== Requirement ==
Copy each line below that has "类型的工具".

== Exercise materials ==
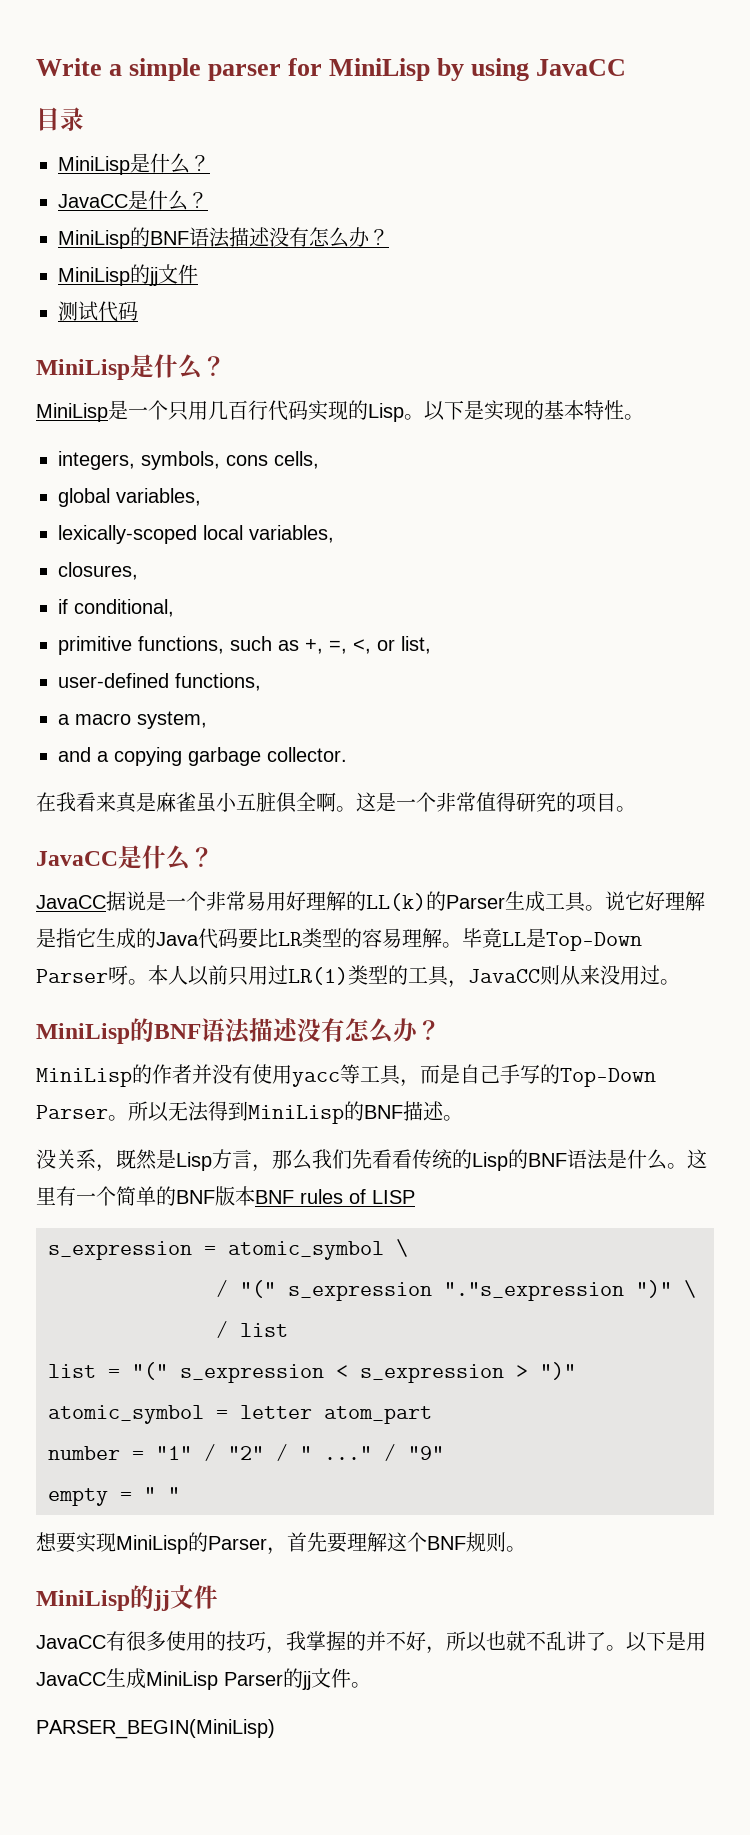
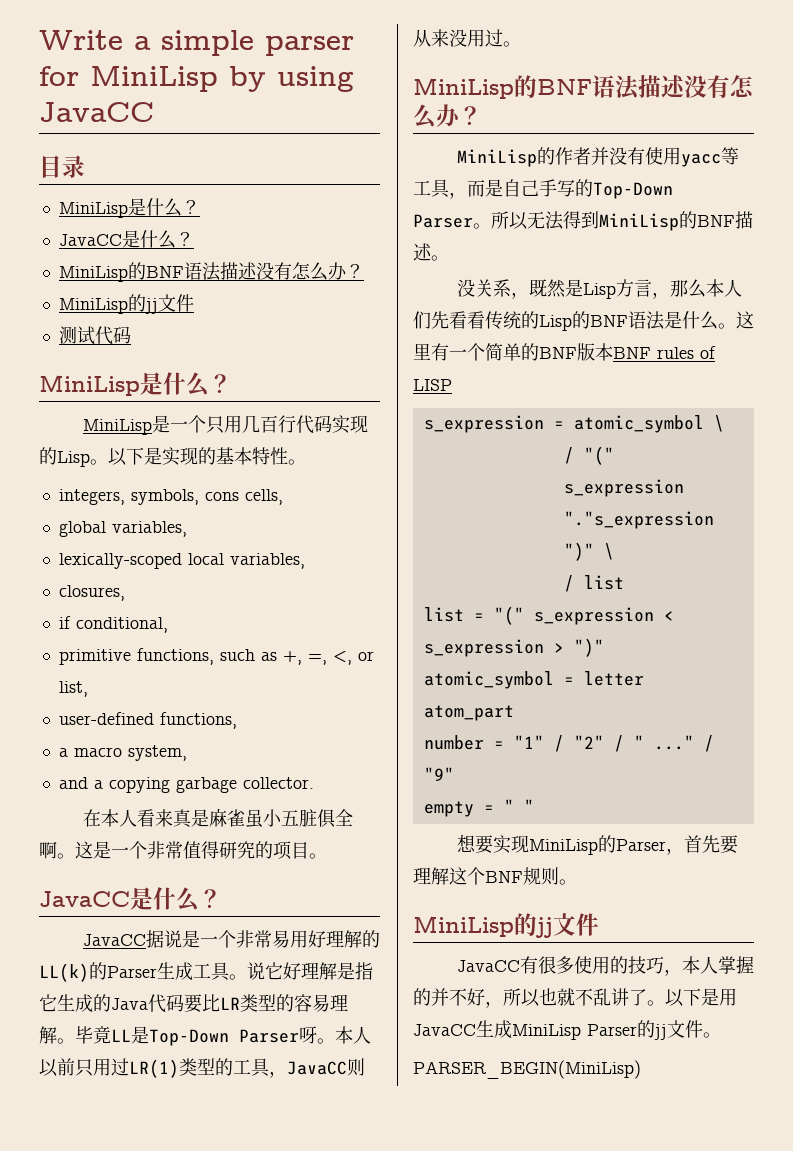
- 在我看来真是麻雀虽小五脏俱全啊。
+ 在本人看来真是麻雀虽小五脏俱全啊。
- 没关系，既然是Lisp方言，那么我们先看看传统的Lisp的BNF语法是什么。
+ 没关系，既然是Lisp方言，那么本人们先看看传统的Lisp的BNF语法是什么。
- JavaCC有很多使用的技巧，我掌握的并不好，所以也就不乱讲了。
+ JavaCC有很多使用的技巧，本人掌握的并不好，所以也就不乱讲了。

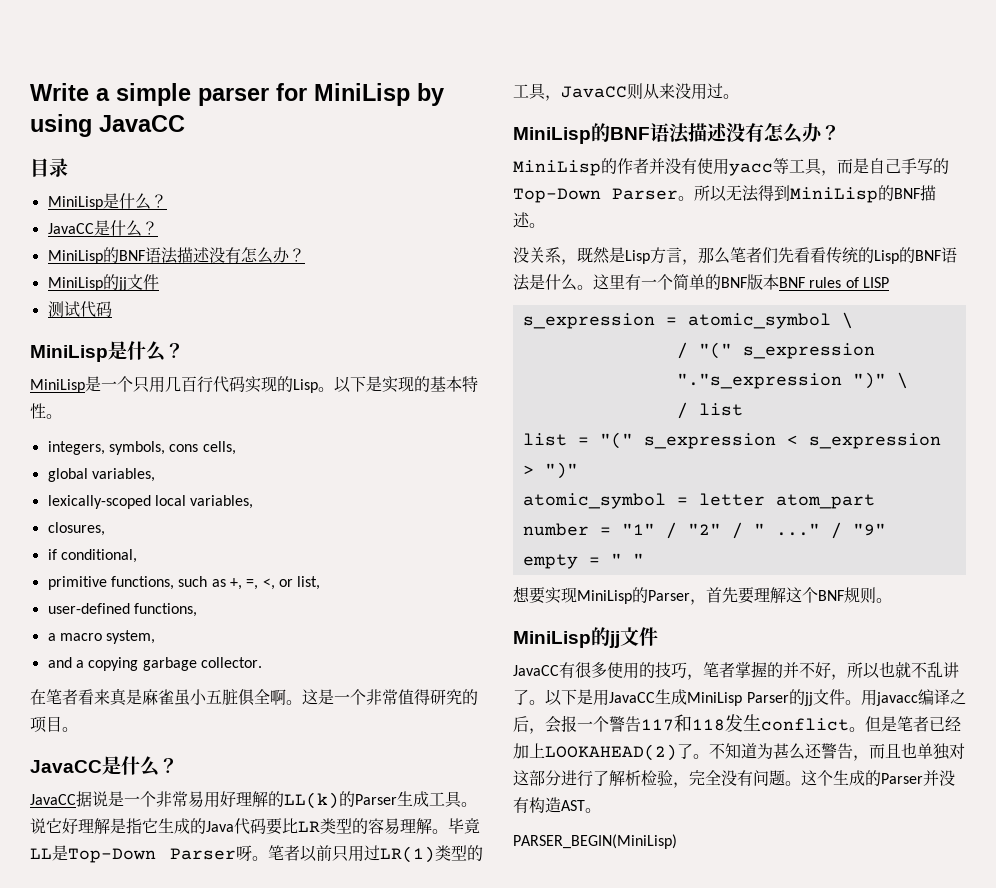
- 在本人看来真是麻雀虽小五脏俱全啊。
+ 在笔者看来真是麻雀虽小五脏俱全啊。
- 本人以前只用过LR(1)类型的工具，JavaCC则从来没用过。
+ 笔者以前只用过LR(1)类型的工具，JavaCC则从来没用过。
- 没关系，既然是Lisp方言，那么本人们先看看传统的Lisp的BNF语法是什么。
+ 没关系，既然是Lisp方言，那么笔者们先看看传统的Lisp的BNF语法是什么。
- JavaCC有很多使用的技巧，本人掌握的并不好，所以也就不乱讲了。
+ JavaCC有很多使用的技巧，笔者掌握的并不好，所以也就不乱讲了。
+ 用javacc编译之后，会报一个警告117和118发生conflict。但是笔者已经加上LOOKAHEAD(2)了。不知道为甚么还警告，而且也单独对这部分进行了解析检验，完全没有问题。这个生成的Parser并没有构造AST。

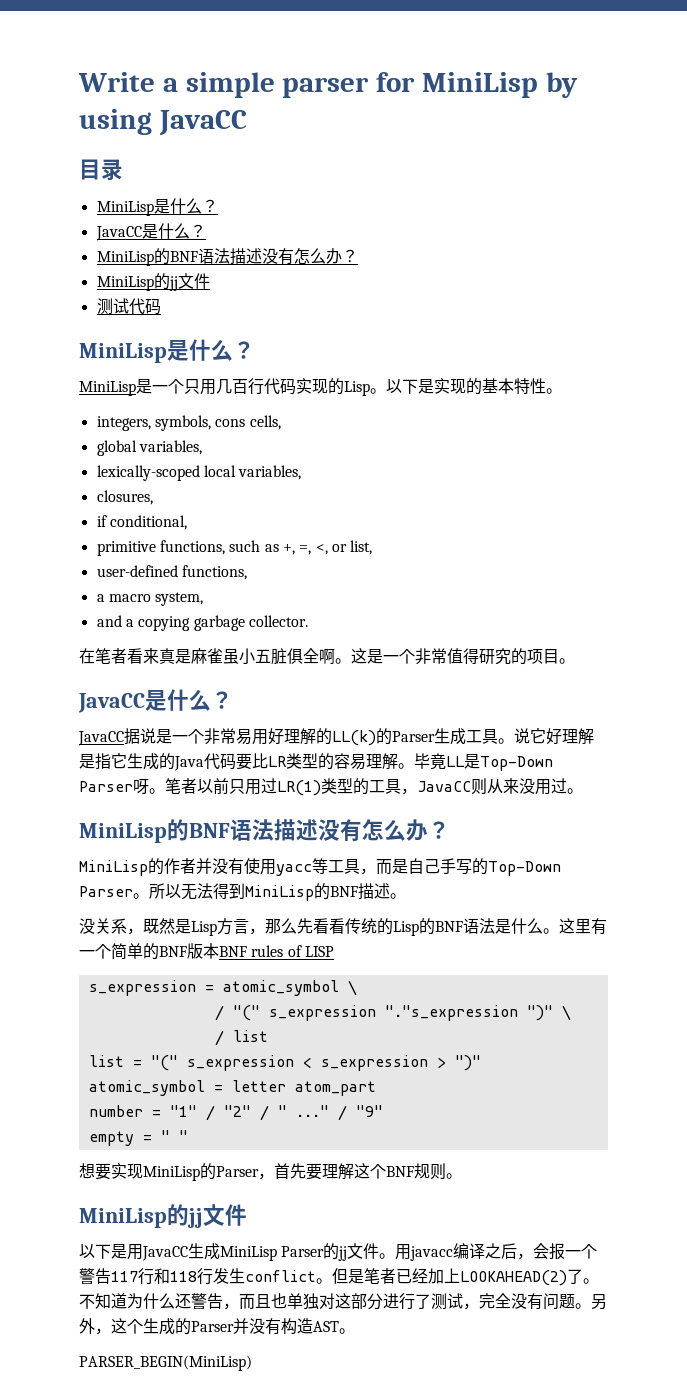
- 没关系，既然是Lisp方言，那么笔者们先看看传统的Lisp的BNF语法是什么。
+ 没关系，既然是Lisp方言，那么先看看传统的Lisp的BNF语法是什么。
- JavaCC有很多使用的技巧，笔者掌握的并不好，所以也就不乱讲了。
- 用javacc编译之后，会报一个警告117和118发生conflict。
+ 用javacc编译之后，会报一个警告117行和118行发生conflict。
- 不知道为甚么还警告，而且也单独对这部分进行了解析检验，完全没有问题。
+ 不知道为什么还警告，而且也单独对这部分进行了测试，完全没有问题。
- 这个生成的Parser并没有构造AST。
+ 另外，这个生成的Parser并没有构造AST。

== Result for this exercise ==
- 本人以前只用过LR(1)类型的工具，JavaCC则从来没用过。
+ 笔者以前只用过LR(1)类型的工具，JavaCC则从来没用过。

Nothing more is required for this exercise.